I Know Where I'm Going!

UK (1945): Romance/Comedy
91 min, No rating, Black & White, Available on videocassette

This romance is set in large part during a gale in the Western Isles of Scotland. It features dense fog, a squall, and a huge, roaring whirlpool. It also features Art Deco images of the young Dame Wendy Hiller as an assured, impudent working girl who is scheduled to marry a rotten-rich, middle-aged tycoon, until she's caught in that storm. She meets a kind-faced naval officer (Roger Livesey); he's the impoverished Laird of Kiloran, and after a few days and nights of his gentle Gaelic voice she's thoroughly confused. Written, produced, and directed by Michael Powell and Emeric Pressburger, this is a charmer of a movie. In a party sequence, everything else stops while we listen to the rapid group singing of the Highlanders: it's a soul-satisfying interlude. The cinematography is by Erwin Hillier; the art direction is by Alfred Junge.

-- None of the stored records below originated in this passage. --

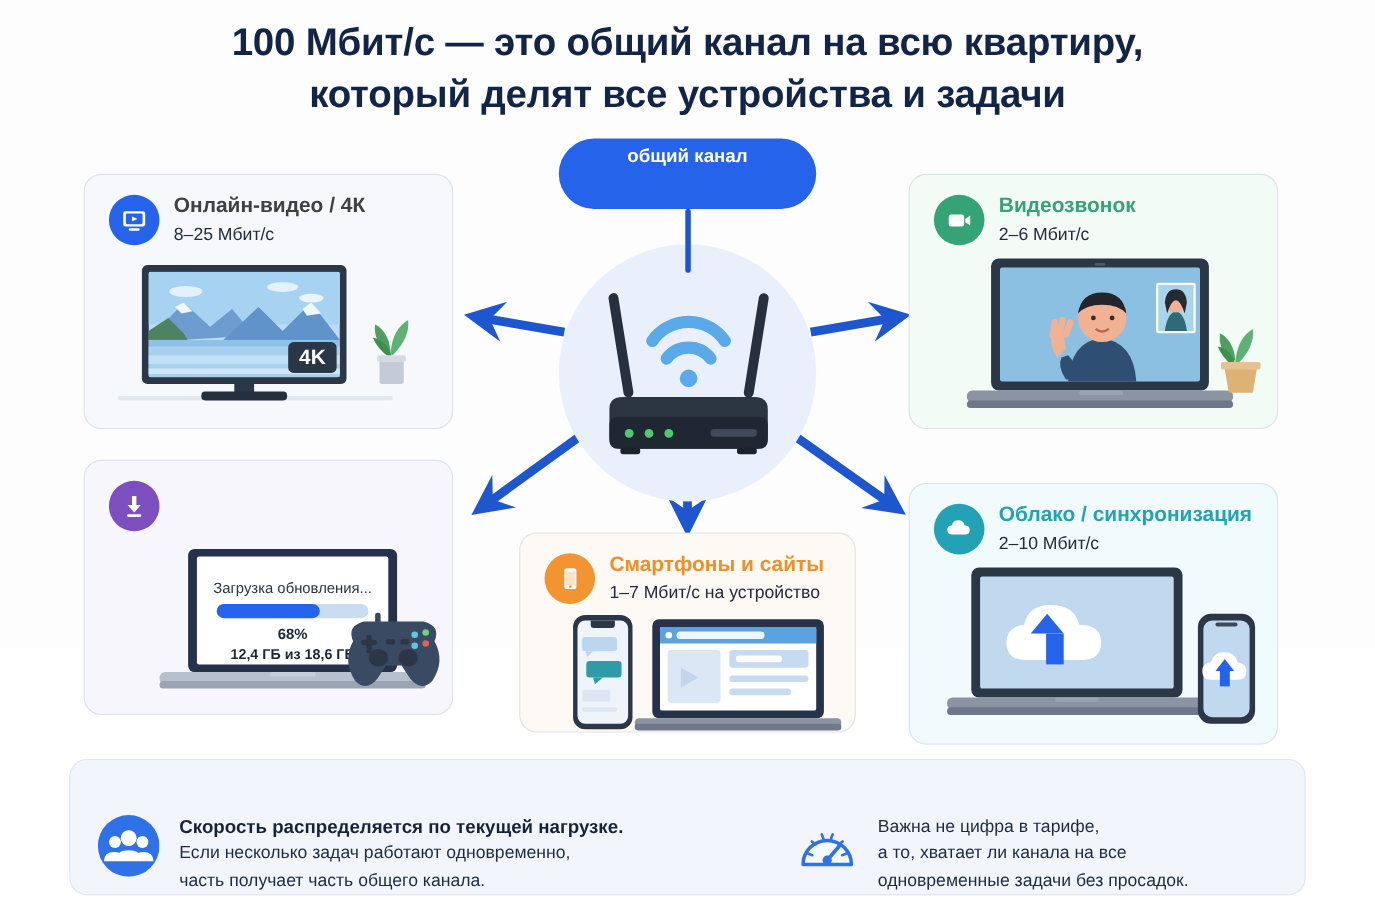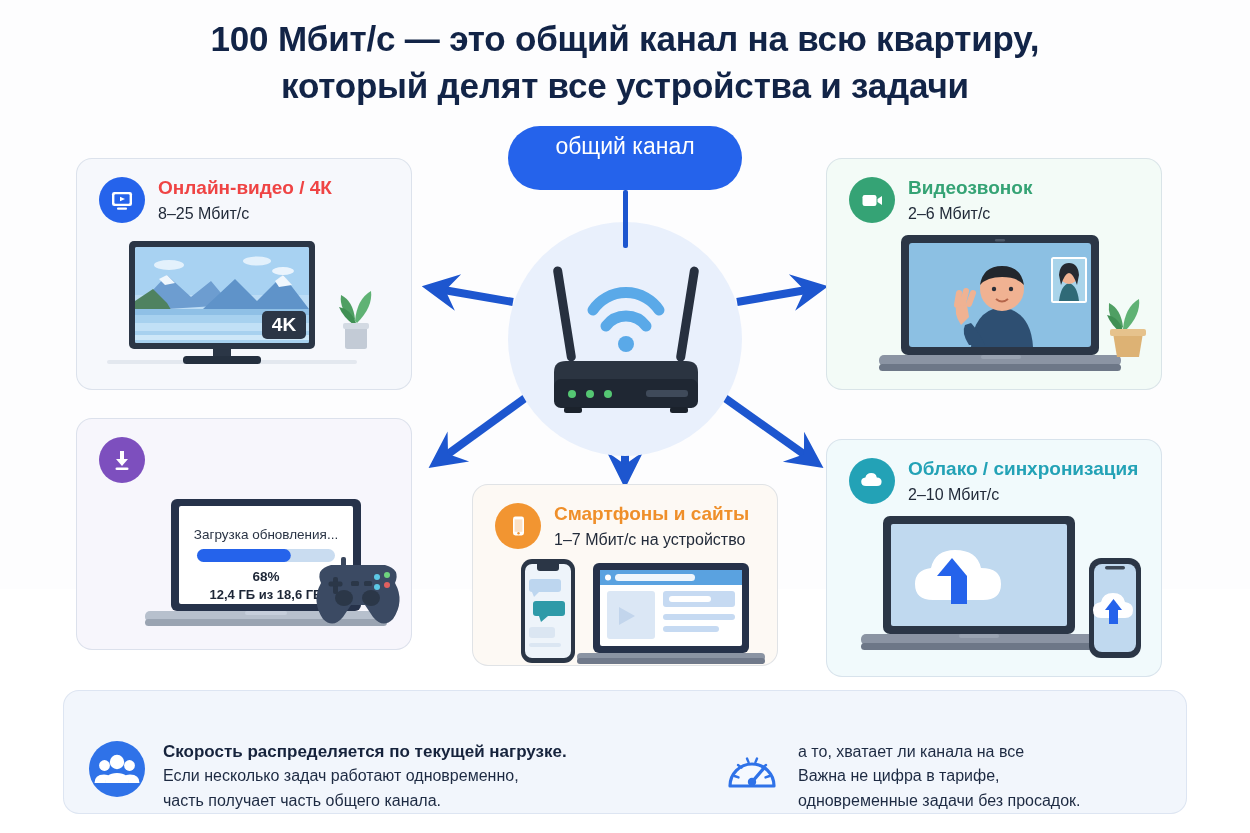--- a/index.html
+++ b/index.html
@@ -24,21 +24,21 @@
   
   #arrows { position: absolute; left: 0; top: 0; width: 1250px; height: 833px; }
 
   
   .hub-badge {
     position: absolute; left: 508px; top: 126px; width: 234px; height: 64px;
     background: #2563eb; border-radius: 34px; color: #fff; text-align: center;
     padding-top: 6px;
   }
   .hub-badge .big { font-size: 24px; font-weight: bold; line-height: 1.18; }
-  .hub-badge .small { font-size: 23px; font-weight: normal; line-height: 1.22; }
+  .hub-badge .small { font-size: 17px; font-weight: bold; line-height: 1.22; }
   .hub-stem { position: absolute; left: 623px; top: 190px; width: 5px; height: 58px; background: #1d56cf; border-radius: 2px; }
   .hub-circle {
     position: absolute; left: 508px; top: 222px; width: 234px; height: 234px;
     background: #e9f0fc; border-radius: 50%;
   }
 
   
   .card {
     position: absolute; border-radius: 16px; overflow: hidden;
     border: 1px solid rgba(160,175,200,.30);
@@ -50,21 +50,21 @@
   }
   .card-title { font-size: 19px; font-weight: bold; line-height: 1.15; white-space: nowrap; }
   .card-sub { font-size: 16px; color: #222b3a; margin-top: 6px; white-space: nowrap; }
 
   #card-video { left: 76px;  top: 158px; width: 336px; height: 232px; background: #f6f8fc; }
   #card-call  { left: 826px; top: 158px; width: 336px; height: 232px; background: #f3fbf7; }
   #card-dl    { left: 76px;  top: 418px; width: 336px; height: 232px; background: #f7f6fc; }
   #card-cloud { left: 826px; top: 418px; width: 336px; height: 238px; background: #f1fafc; margin-top: 21px; }
   #card-phone { left: 472px; top: 484px; width: 306px; height: 182px; background: #fdf9f4; }
 
-  #card-video .card-title { color: #ef4444; }
+  #card-video .card-title { color: #404040; }
   #card-call  .card-title { color: #35a375; }
   #card-dl    .card-title { color: #7d4fbe; }
   #card-cloud .card-title { color: #23a2b6; }
   #card-phone .card-title { color: #ef8f2a; }
 
   .art { position: absolute; }
 
   
   .footer {
     position: absolute; left: 63px; top: 690px; width: 1124px; height: 124px;
@@ -380,20 +380,20 @@
           <line x1="14" y1="23" x2="17.5" y2="25.6"></line>
           <line x1="23" y1="16.5" x2="24.6" y2="20.4"></line>
           <line x1="33" y1="16.5" x2="31.4" y2="20.4"></line>
           <line x1="42" y1="23" x2="38.5" y2="25.6"></line>
           <line x1="45.5" y1="34" x2="41.5" y2="35.4"></line>
         </g>
         <line x1="28" y1="40" x2="40" y2="26" stroke="#2f72e8" stroke-width="3.4" stroke-linecap="round"></line>
         <circle cx="28" cy="40" r="4.2" fill="#2f72e8"></circle>
       </svg>
       <div>
+        <div class="foot-line">Важна не цифра в тарифе,</div>
         <div class="foot-line">а то, хватает ли канала на все</div>
-        <div class="foot-line">Важна не цифра в тарифе,</div>
         <div class="foot-line">одновременные задачи без просадок.</div>
       </div>
     </div>
   </div>
 
 </div>
 
 </body></html>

With Pamela Brown, Finlay Currie, Nancy Price, Jean Cadell, Catherine Lacey, Valentine Dyall, George Carney, Margot Fitzsimmons, John Laurie, and Petula Clark. (In his autobiography, Powell explained that Livesey couldn't get out of his role in a London play, and a double filled in for him in the exterior scenes; Livesey "never came within 500 miles of the Western Isles.") The Archers.

I Love You to Death

US (1990): Comedy
96 min, Rated R, Color, Available on videocassette and laserdisc

When Joey (Kevin Kline), the self-admiring pizzeria owner, walks down the street, his little rump is alert to everything. That's what gets him into trouble: he's surrounded by opportunities for seduction, and he's a practiced master of the art. Easing into conversation with a young beauty (Phoebe Cates) at a bar, he skillfully convinces her that the man she's with isn't worthy of her, and she apologizes for being with such a second-rate guy. You can't dislike the narcissistic Italian-American Joey; he's essentially innocent. That's why it takes so long for his loving wife (Tracey Ullman) to see what's going on. When her eyes are opened, she gives in to her hardbitten Yugoslavian mother (Joan Plowright) who arranges to have Joey killed. Directed by Lawrence Kasdan, from John Kostmayer's script, this amiably slack screwball farce is based on an actual case in which five botched attempts were made on an errant husband's life. The picture is often on the verge of being really funny, but it doesn't have much energy, and it lacks comic precision until (near the end) the wildly gifted Miriam Margolyes, who plays Joey's mother, whacks him on his bandaged head; her explosive timing lifts the scene sky-high. Kevin Kline is a little too conscious of his deadpan style, but Keanu Reeves and William Hurt are a fine pair of dopeheads who hire on as hit men. (Reeves shows a flair for spaced-out clowning.) Plowright has a few near-inspired routines, and River Phoenix, playing a busboy, comes through as a giddy comedian. Watching the cast you may feel tolerant, the way you do watching a bunch of boisterous pros enjoying themselves in a sloppy summer-stock production. With Victoria Jackson and Heather Graham. Set in Tacoma, Washington. Tri-Star.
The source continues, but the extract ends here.